Placed diagonally between Le SHED’s slender iron columns (the space, a former candle wick factory, is owned and run by a small group of artists and curators) are five large tree trunk sections (‘Anagnorisis’, 2017). Twelve more were placed outside on the grass in the nearby city of Rouen for a three-day music festival. Each is one-third of the original tree, laid on its side, with the bark removed and the wood sliced into dozens of regular sheets. Between each sheet are slim slats that allow air to pass through. All were grown in Gabon, a heavily forested country that produces 20 percent of Africa’s raw wood exports – then cut down, cut up and shipped to Caen, a port in Normandy 150 kilometres from Le SHED. The top foliage is deemed worthless; the trunks are sliced by machine in Caen and the wood left to dry, ready to use for furniture or window frames.
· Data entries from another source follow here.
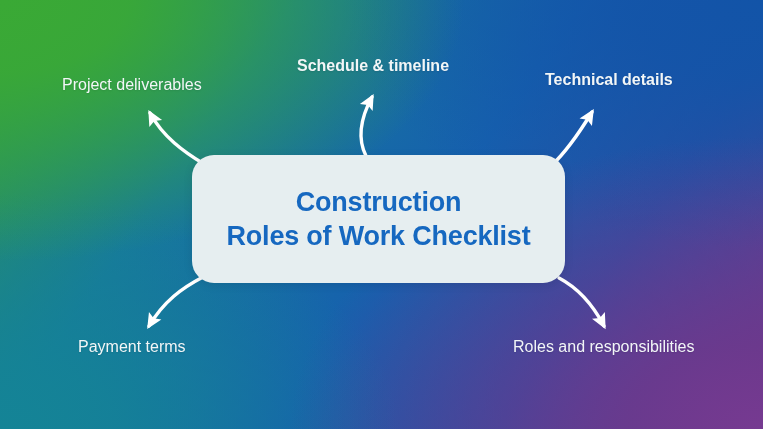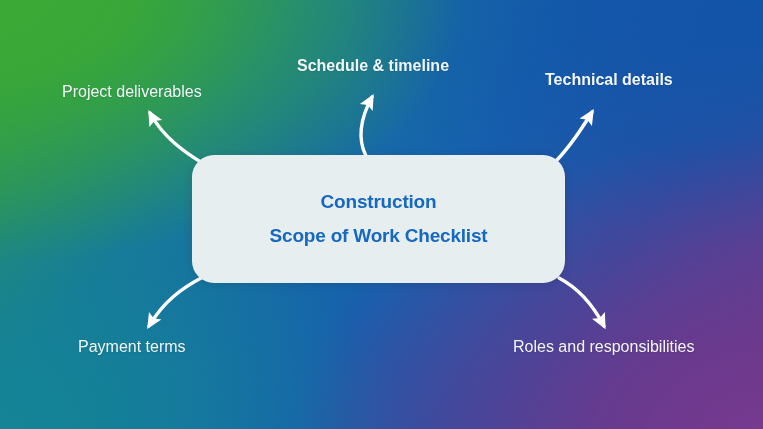--- a/index.html
+++ b/index.html
@@ -35,38 +35,38 @@
     box-shadow: 0 2px 10px rgba(0,0,0,0.10);
     display: flex;
     flex-direction: column;
     align-items: center;
     justify-content: center;
     z-index: 4;
   }
   .card-title-line {
     color: #1668c0;
     font-weight: bold;
-    font-size: 19px;
+    font-size: 27px;
     line-height: 34px;
     letter-spacing: -0.2px;
     text-align: center;
     white-space: nowrap;
   }
 
   
   .node-label {
     position: absolute;
     color: #f2f6f7;
     font-size: 16px;
     line-height: 20px;
     white-space: nowrap;
     z-index: 3;
     text-shadow: 0 1px 2px rgba(0,0,0,0.10);
   }
-  .lbl-project      { left: 62px;  top: 75px; margin-top: 7px; }
+  .lbl-project      { left: 62px;  top: 75px; }
   .lbl-schedule     { left: 297px; top: 56px; font-weight: bold; }
   .lbl-technical    { left: 545px; top: 70px; font-weight: bold; }
   .lbl-payment      { left: 78px;  top: 337px; }
   .lbl-roles        { left: 513px; top: 337px; }
 
   
   .arrow-layer {
     position: absolute;
     left: 0; top: 0;
     width: 763px;
@@ -93,21 +93,21 @@
 
     <path d="M 551 166 C 566 152, 578 135, 592 112" fill="none" stroke="#ffffff" stroke-width="3.4" stroke-linecap="round" marker-end="url(#ah)"></path>
 
     <path d="M 203 277 C 182 288, 164 301, 149 326" fill="none" stroke="#ffffff" stroke-width="3.4" stroke-linecap="round" marker-end="url(#ah)"></path>
 
     <path d="M 559 278 C 578 288, 592 303, 604 326" fill="none" stroke="#ffffff" stroke-width="3.4" stroke-linecap="round" marker-end="url(#ah)"></path>
   </svg>
 
   <div class="center-card">
     <div class="card-title-line">Construction</div>
-    <div class="card-title-line">Scope of Work Checklist</div>
+    <div class="card-title-line">Roles of Work Checklist</div>
   </div>
 
   <div class="node-label lbl-project">Project deliverables</div>
 
   <div class="node-label lbl-schedule">Schedule &amp; timeline</div>
 
   <div class="node-label lbl-technical">Technical details</div>
 
   <div class="node-label lbl-payment">Payment terms</div>
 

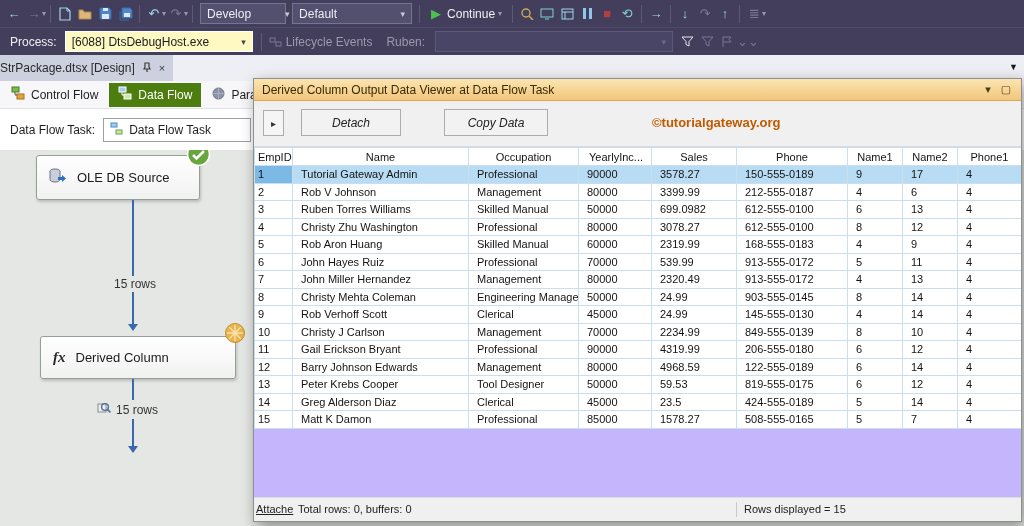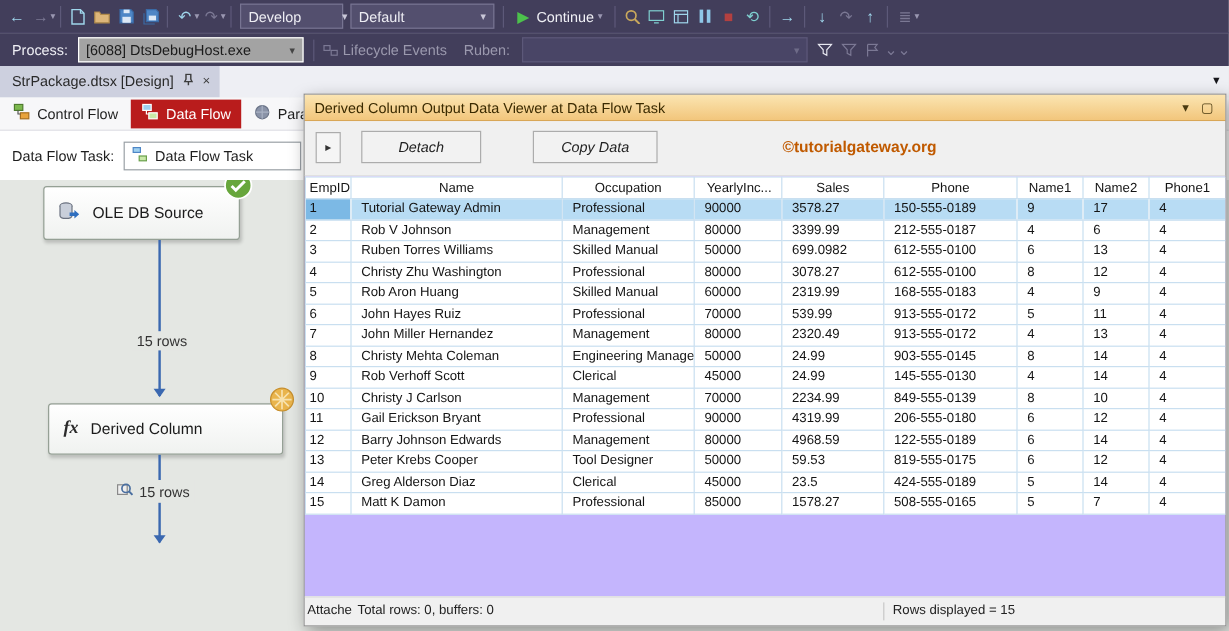--- a/index.html
+++ b/index.html
@@ -20,37 +20,37 @@
   .ticon.green { color: #4CC14C; }
   .ticon.red { color: #B34040; }
   .ticon.teal { color: #7FD0D0; }
   .tsep { width: 1px; height: 18px; background: #5D5979; margin: 0 4px; flex: 0 0 auto; }
   .drop { font-size: 8px; color: #9A97B1; margin-left: -2px; }
   .tcombo { height: 21px; background: #534F6E; border: 1px solid #777492; color: #EDEDF3; display: flex; align-items: center; padding: 0 6px; margin: 0 3px; gap: 24px; }
   .tcombo .car { margin-left: auto; padding-left: 10px; color: #C9C7D8; font-size: 9px; }
   .continue-btn { display: flex; align-items: center; gap: 5px; color: #F0F0F5; padding: 0 6px; height: 22px; }
   .pause-i { display: inline-flex; gap: 3px; }
   .pause-i i { width: 3px; height: 11px; background: #8FC7E8; }
-  .wcombo { height: 21px; background: #a3a3a3; border: 1px solid #FFFFFF; color: #1B1B1B; display: flex; align-items: center; padding: 0 6px; margin: 0 4px; }
+  .wcombo { height: 21px; background: #fef9c3; border: 1px solid #FFFFFF; color: #1B1B1B; display: flex; align-items: center; padding: 0 6px; margin: 0 4px; }
   .wcombo .car { margin-left: auto; padding-left: 10px; color: #444; font-size: 9px; }
   .dcombo { height: 21px; background: #494566; border: 1px solid #5C5879; display: flex; align-items: center; padding: 0 6px; margin: 0 4px; }
   .dcombo .car { margin-left: auto; color: #6E6B88; font-size: 9px; }
   .dim-label { color: #9B99AE; }
   .white-label { color: #EFEFF5; }
 
   
   .tabstrip { height: 26px; background: #EEEFF4; display: flex; align-items: stretch; position: relative; z-index: 4; }
-  .doc-tab { background: #CDD0DF; color: #2A2A2A; display: flex; align-items: center; gap: 7px; padding: 0 8px 0 10px; font-size: 12px; }
+  .doc-tab { background: #CDD0DF; color: #2A2A2A; display: flex; align-items: center; gap: 7px; padding: 0 8px 0 0; font-size: 12px; }
   .doc-tab .mini { font-size: 11px; color: #3C3C3C; }
   .tab-overflow { position: absolute; right: 6px; top: 7px; font-size: 9px; color: #16161B; }
 
   
   .designer-tabs { height: 28px; background: #F7F7F9; border-bottom: 1px solid #E2E2E6; display: flex; align-items: center; padding-left: 2px; gap: 2px; position: relative; z-index: 3; }
   .dtab { height: 24px; display: flex; align-items: center; gap: 6px; padding: 0 9px; color: #1E1E1E; }
-  .dtab.active { background: #b91c1c; color: #FFFFFF; }
+  .dtab.active { background: #4d7c0f; color: #FFFFFF; }
 
   
   .task-row { height: 41px; background: #FFFFFF; display: flex; align-items: center; padding: 0 10px; gap: 8px; position: relative; z-index: 2; }
   .task-dd { height: 24px; width: 148px; border: 1px solid #9AA0A6; background: #fff; display: flex; align-items: center; gap: 6px; padding: 0 6px; }
 
   
   .design-surface { position: absolute; left: 0; top: 150px; width: 1024px; height: 376px; background: #E4E7E3; z-index: 1; }
   .task-box { position: absolute; background: linear-gradient(180deg, #FFFFFF, #F0F2F0); border: 1px solid #95A095; border-radius: 3px; box-shadow: 1px 2px 3px rgba(0,0,0,0.18); display: flex; align-items: center; gap: 10px; padding: 0 12px; font-size: 13px; color: #1B1B1B; }
   .badge { position: absolute; }
   .connector { position: absolute; width: 2px; background: #3A68B0; }
@@ -74,21 +74,21 @@
   .grid th, .grid td { border: 1px solid #C9DFF0; font-size: 11px; font-weight: 400; padding: 0 8px; white-space: nowrap; overflow: hidden; color: #141414; }
   .grid th { height: 18px; text-align: center; }
   .grid td { height: 17.5px; text-align: left; }
   .grid th.col0 { text-align: left; padding-left: 3px; }
   .grid th.col3 { text-align: right; }
   .grid td.col0 { padding-left: 3px; }
   .grid td.col3 { }
   .grid tr.selected td { background: #B8DCF4; }
   .grid tr.selected td.anchor { background: #7CB9E5; }
   .dlg-status { position: absolute; left: 0; right: 0; bottom: 0; height: 24px; background: #F0F0F0; border-top: 1px solid #DDDDDD; font-size: 11px; color: #222; }
-  .dlg-status .attach { position: absolute; left: 2px; top: 5px; width: 40px; overflow: hidden; white-space: nowrap; }
+  .dlg-status .attach { position: absolute; left: 2px; top: 5px; width: 40px; overflow: hidden; white-space: nowrap; text-decoration: underline; }
   .dlg-status .totals { position: absolute; left: 44px; top: 5px; white-space: nowrap; }
   .dlg-status .vsep { position: absolute; left: 482px; top: 4px; width: 1px; height: 15px; background: #C8C8C8; }
   .dlg-status .displayed { position: absolute; left: 490px; top: 5px; white-space: nowrap; }
 </style>
 </head>
 <body>
 
 <div class="tb tb-main">
   <span class="ticon">←</span>
   <span class="ticon dim">→</span>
The flat-cut ends of each trunk have been painted in either red or green, depending on whether the wood is iroko or sipo (a type of mahogany).
Formally, these ready-mades nod to 20th-century minimalism. But where, say, Donald Judd sought to stake out the autonomy of the object with his stack works, Baghriche’s interests are quite different. ‘Each form is highly charged,’ he told me. Every object, every material arrives laden with its own specific history, its own participation in complex industrial processes and networks of global commerce and transportation, with their own rippling effects and causes – economic, ecological, social and political. It is to these that Baghriche’s work is so precisely attuned.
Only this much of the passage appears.